Films as close to a cultural heritage as The Book of Life is run the risk of becoming overtly self-serious history lessons, especially when you consider that the main audience draw for this film is children. So I can’t help but admit that I prepared for the worst when I saw that the framing device for The Book of Life was a museum guide (voiced by Christina Applegate) giving an impromptu history lesson to a group of wrong-side-of-the-road children about Dia de los Muertos (or The Day of the Dead). But this film is more clever than it seems at first. Produced by Guillermo Del Toro, the film’s affection for Mexican culture and history is endearing instead of overwhelming. It incorporates Dia de los Muertos imagery into its animation style and incorporates grotesque imagery without scaring the children away (consult The Boxtrolls from earlier this year to see where something like this can go wrong). As the guide begins to tell the story of The Book of Life to the young children, she begins explaining the tale of two childhood friends, Manolo and Joaquin, who do everything together and are even in love with the same girl, Maria. When Maria’s poor behavior convinces her father to send her to live with nuns, Manolo and Joaquin decide to wait patiently for her return, where she’ll decide which of the two she really loves.
But this is not all. The afterlife is represented by two realms: the Land of the Remembered is beautiful and bright, an eternal party where the deceased reunite with loved ones from their past; while the Land of the Forgotten is a grey wasteland where unloved souls rot miserably without purpose. Xibalba (Ron Perlman) rules the Land of the Forgotten, but longs for the shinier life of the other realm, which is ruled by La Muerte (Kate del Castillo). In a guise to switch places, Xibalba proposes a bet to La Muerte. If upon her return, Maria chooses to marry Manolo, La Muerte will keep her place as the ruler of the Land of the Remembered; but if Maria chooses Joaquin, then Xibalba becomes the new ruler, and La Muerte will take her new position in the Land of the Forgotten. Years later, when Maria (Zoe Saldana) does return, she has become a stunning young beauty. Joaquin (Channing Tatum) has built a reputation as a glorious warrior (with the aid of a magical pendant that Xibalba gives him) with many medals to show for it.
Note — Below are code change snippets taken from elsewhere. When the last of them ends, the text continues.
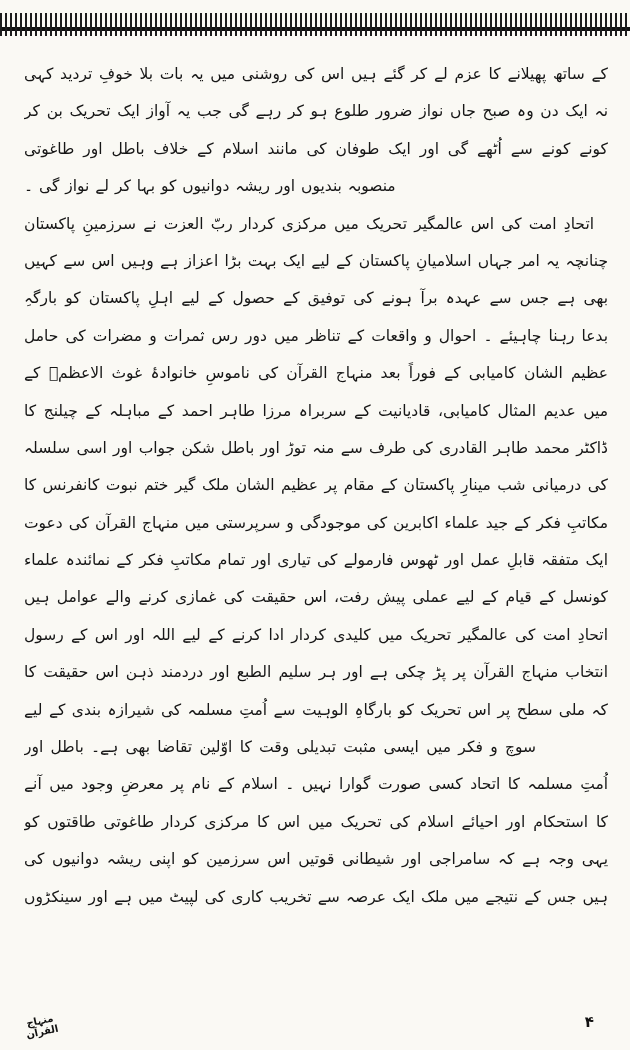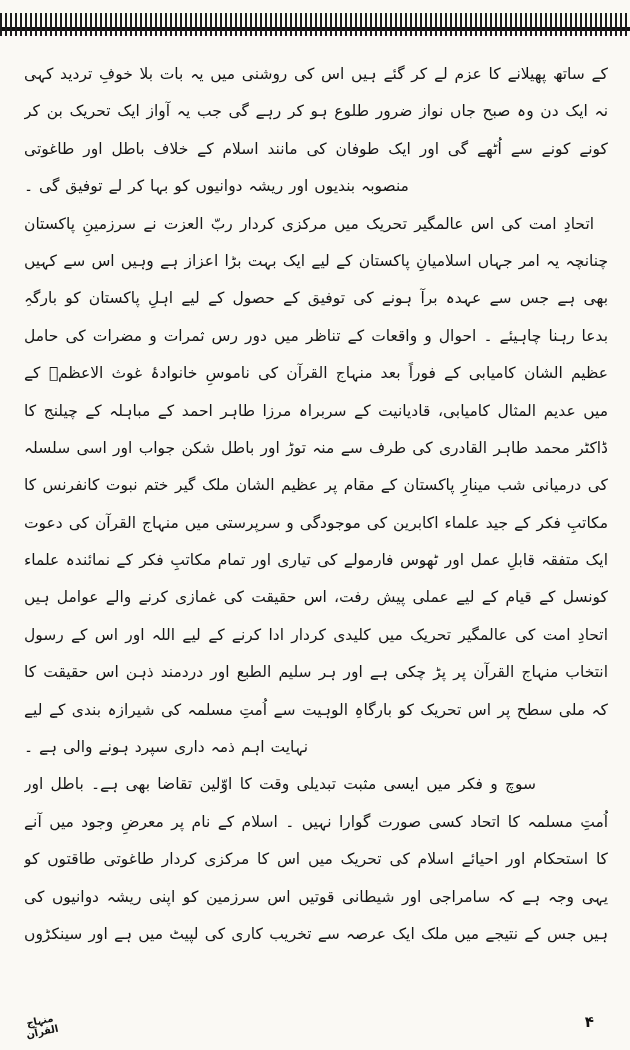--- a/index.html
+++ b/index.html
@@ -67,7 +67,7 @@
       <div class="ln">کے ساتھ پھیلانے کا عزم لے کر گئے ہیں اس کی روشنی میں یہ بات بلا خوفِ تردید کہی جا سکتی ہے کہ ایک</div>
       <div class="ln">نہ ایک دن وہ صبح جاں نواز ضرور طلوع ہو کر رہے گی جب یہ آواز ایک تحریک بن کر عالم اسلام کے</div>
       <div class="ln">کونے کونے سے اُٹھے گی اور ایک طوفان کی مانند اسلام کے خلاف باطل اور طاغوتی قوتوں کی تمام تر</div>
-      <div class="ln short">منصوبہ بندیوں اور ریشہ دوانیوں کو بہا کر لے توفیق گی ۔</div>
+      <div class="ln short">منصوبہ بندیوں اور ریشہ دوانیوں کو بہا کر لے نواز گی ۔</div>
     </div>
 
     <div class="para indent-sm">

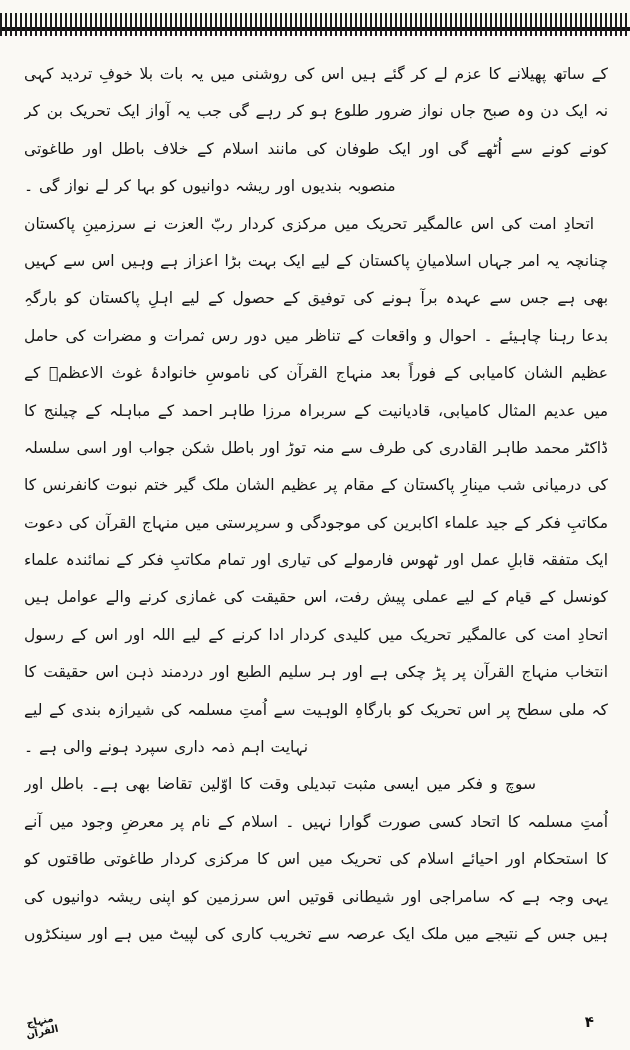--- a/index.html
+++ b/index.html
@@ -85,7 +85,6 @@
       <div class="ln">اتحادِ امت کی عالمگیر تحریک میں کلیدی کردار ادا کرنے کے لیے اللہ اور اس کے رسول صلی اللہ علیہ وسلم کی نگاہِ</div>
       <div class="ln">انتخاب منہاج القرآن پر پڑ چکی ہے اور ہر سلیم الطبع اور دردمند ذہن اس حقیقت کا ادراک کرنے لگا ہے</div>
       <div class="ln">کہ ملی سطح پر اس تحریک کو بارگاہِ الوہیت سے اُمتِ مسلمہ کی شیرازہ بندی کے لیے مستقبل قریب میں کوئی</div>
-      <div class="ln short">نہایت اہم ذمہ داری سپرد ہونے والی ہے ۔</div>
     </div>
 
     <div class="para indent-lg">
Manolo (Diego Luna) has grown to have a passion for music, but the overbearing influence of his father (Hector Elizondo) declares that he must be a bullfighter like all of the men in his family. Maria is drawn toward the sincere Manolo but is pressured by everyone to accept the hand of the more impressive Joaquin. As she agonizes over the decision, everyone is completely unaware of the paranormal consequences of her decision.
The Book of Life‘s plot becomes surprisingly more complicated than it would initially appear, and involves a major plot point of Manolo entering the Land of the Remembered and then the Forgotten, etc. The movie’s twists are exciting and not worth spoiling. This is the feature debut of longtime animator Jorge R. Gutierrez, and it’s nice to see a mainstream children’s film so powerfully connected to its Hispanic roots. The film’s script, written by Gutierrez and Douglas Langdale, is charming and funny, and not without a few solid jokes to keep the adults entertained. What is not being sold in the film’s trailer is that the movie is also a musical, but with very little original music. The film re-appropriates popular contemporary pop songs (like “I Will Wait” by Mumford & Sons and, most hilariously, “Just a Friend” by Biz Markie) into musical numbers, Moulin Rouge-style. The Book of Life probably relies on lowest common denominator humor more than it really needs to, but its boasted by solid voice performances, especially Tatum who has all but perfected his man child persona with each role he takes. With Big Hero 6 already out, it seems possible that The Book of Life can get swallowed in the race for attention for animated films, but it’s hard to think of another mainstream animated film with more of a commitment to style as this one has.